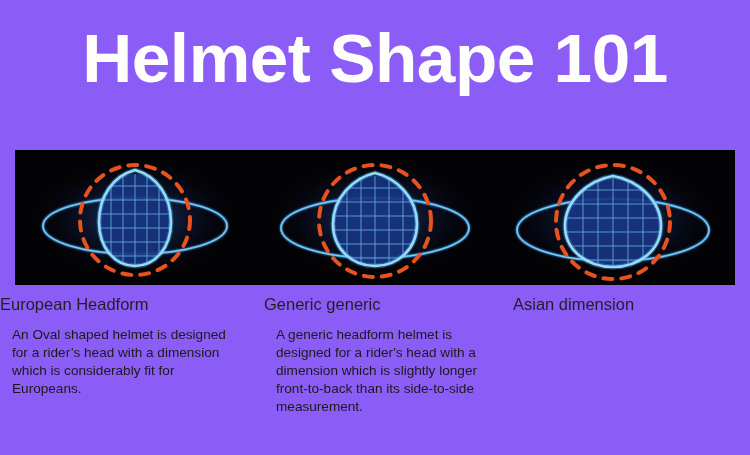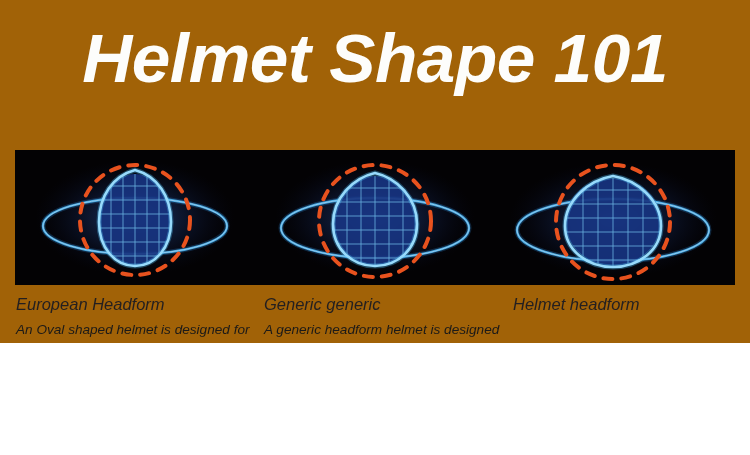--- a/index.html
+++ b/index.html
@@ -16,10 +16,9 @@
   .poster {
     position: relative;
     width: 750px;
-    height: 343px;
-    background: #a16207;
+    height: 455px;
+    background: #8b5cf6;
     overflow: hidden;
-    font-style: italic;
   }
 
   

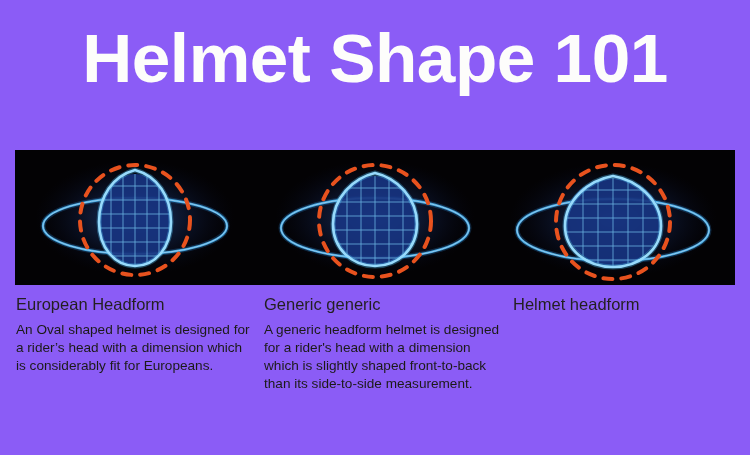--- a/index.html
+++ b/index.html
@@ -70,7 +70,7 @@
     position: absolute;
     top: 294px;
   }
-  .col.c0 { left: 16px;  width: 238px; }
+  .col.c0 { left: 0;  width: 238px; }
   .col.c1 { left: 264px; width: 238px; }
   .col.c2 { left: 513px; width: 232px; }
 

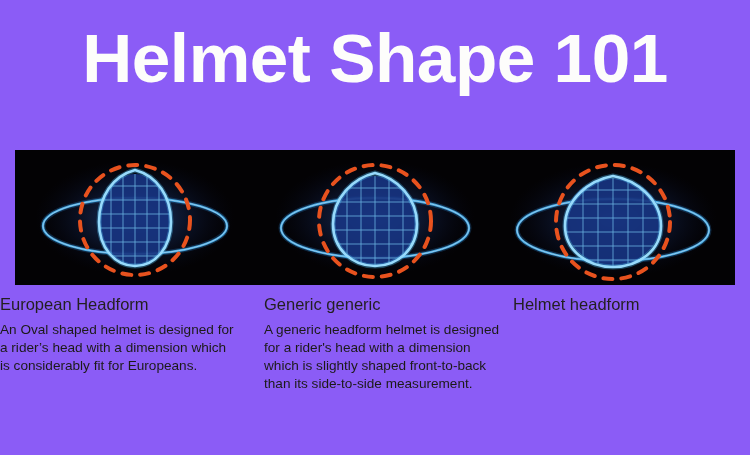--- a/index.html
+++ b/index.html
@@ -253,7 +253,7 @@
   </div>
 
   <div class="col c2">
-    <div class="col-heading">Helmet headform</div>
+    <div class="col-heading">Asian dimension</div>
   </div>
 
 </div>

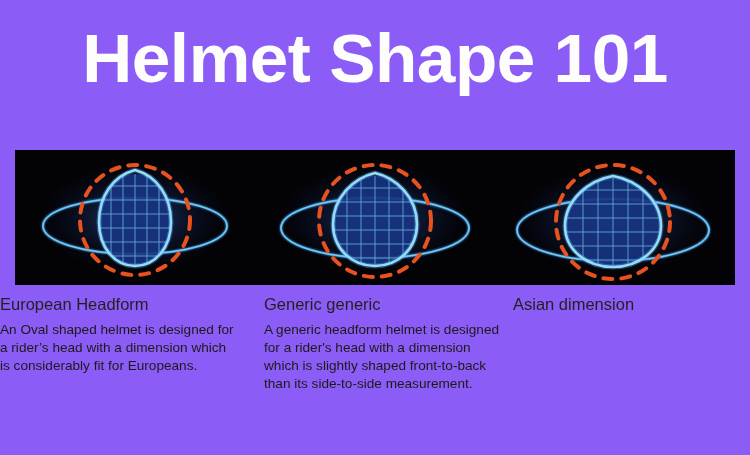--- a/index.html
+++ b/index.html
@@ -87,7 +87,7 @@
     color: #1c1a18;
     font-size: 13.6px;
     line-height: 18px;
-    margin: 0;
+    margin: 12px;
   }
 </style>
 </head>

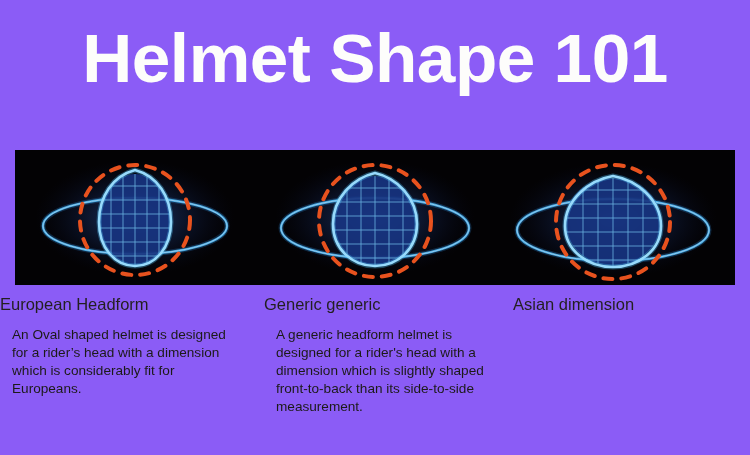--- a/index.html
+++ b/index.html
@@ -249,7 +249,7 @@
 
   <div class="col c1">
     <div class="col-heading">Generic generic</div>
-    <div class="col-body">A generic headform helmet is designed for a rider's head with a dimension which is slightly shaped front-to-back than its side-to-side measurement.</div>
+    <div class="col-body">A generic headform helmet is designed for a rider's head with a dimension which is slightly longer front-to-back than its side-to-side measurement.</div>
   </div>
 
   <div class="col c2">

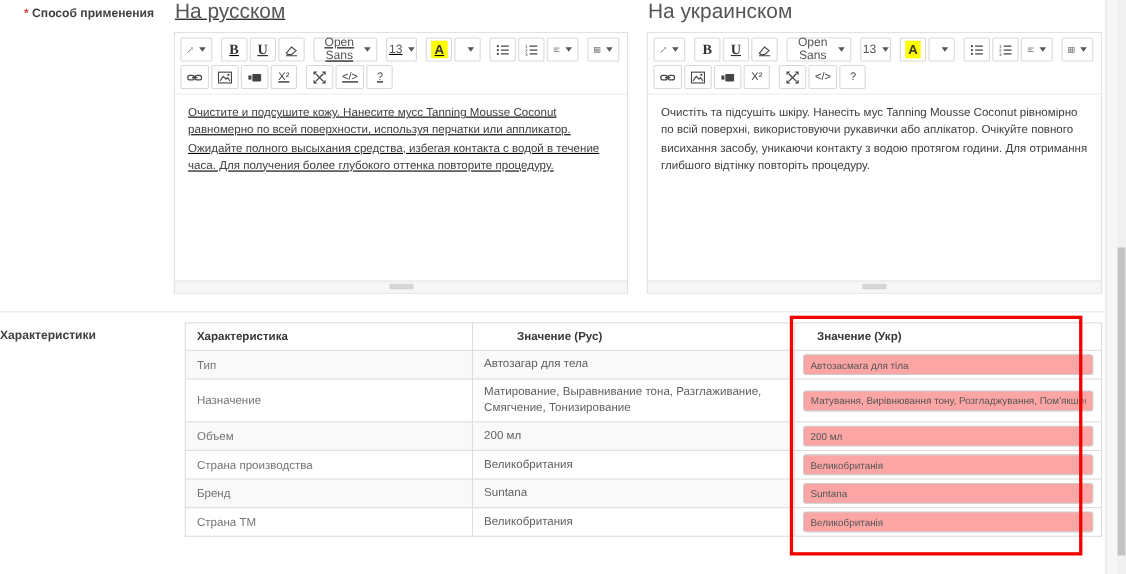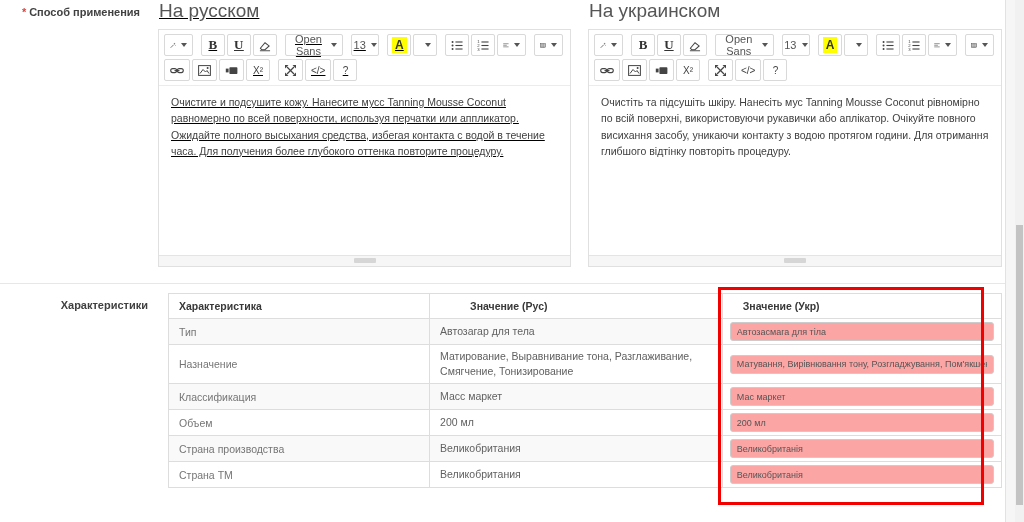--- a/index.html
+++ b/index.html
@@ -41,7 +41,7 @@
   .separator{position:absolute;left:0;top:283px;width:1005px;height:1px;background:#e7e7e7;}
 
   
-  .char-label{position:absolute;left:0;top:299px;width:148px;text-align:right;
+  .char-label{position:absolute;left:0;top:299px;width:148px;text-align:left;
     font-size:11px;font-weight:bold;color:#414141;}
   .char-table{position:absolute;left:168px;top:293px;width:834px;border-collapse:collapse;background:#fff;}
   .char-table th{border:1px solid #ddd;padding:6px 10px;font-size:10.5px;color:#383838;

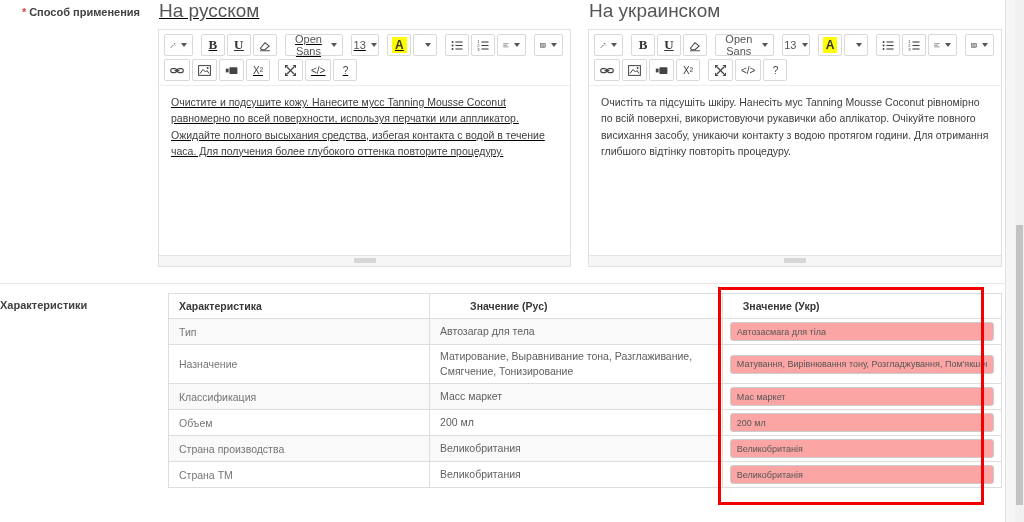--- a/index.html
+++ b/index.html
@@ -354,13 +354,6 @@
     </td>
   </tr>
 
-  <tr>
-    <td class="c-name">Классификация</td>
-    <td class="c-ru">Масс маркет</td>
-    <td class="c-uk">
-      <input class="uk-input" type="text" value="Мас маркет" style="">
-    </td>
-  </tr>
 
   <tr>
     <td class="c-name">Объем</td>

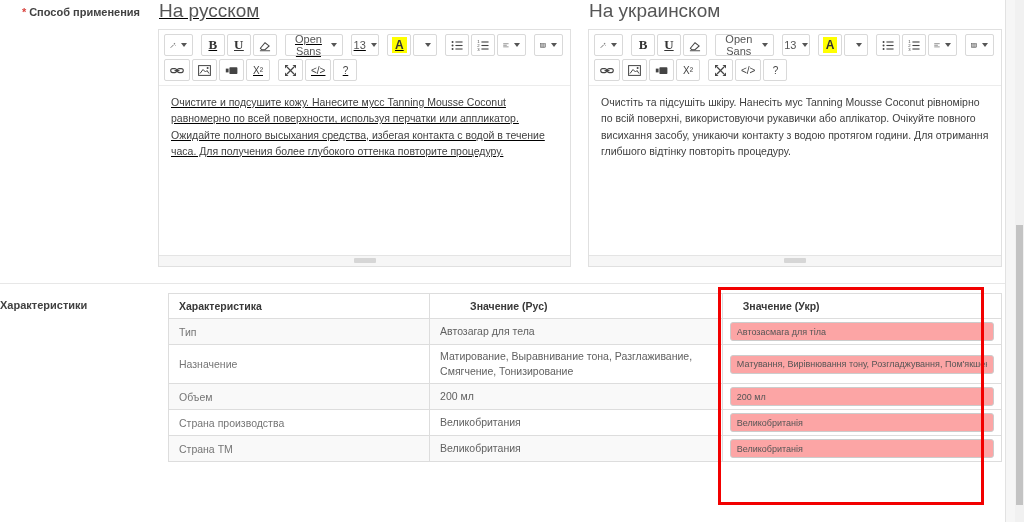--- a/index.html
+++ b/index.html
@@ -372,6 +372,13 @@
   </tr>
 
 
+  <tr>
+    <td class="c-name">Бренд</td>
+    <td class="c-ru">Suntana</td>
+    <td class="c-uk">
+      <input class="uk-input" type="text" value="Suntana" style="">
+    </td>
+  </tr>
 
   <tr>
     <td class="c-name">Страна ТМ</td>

→ Directions
No pictures belong in the answer, only the lines from the top of the listing through the line containing "264px; width: 238px;", repeated word for word.

→ Answer box
--- a/index.html
+++ b/index.html
@@ -16,10 +16,9 @@
   .poster {
     position: relative;
     width: 750px;
-    height: 343px;
-    background: #a16207;
+    height: 455px;
+    background: #8b5cf6;
     overflow: hidden;
-    font-style: italic;
   }
 
   

--- a/index.html
+++ b/index.html
@@ -70,7 +70,7 @@
     position: absolute;
     top: 294px;
   }
-  .col.c0 { left: 16px;  width: 238px; }
+  .col.c0 { left: 0;  width: 238px; }
   .col.c1 { left: 264px; width: 238px; }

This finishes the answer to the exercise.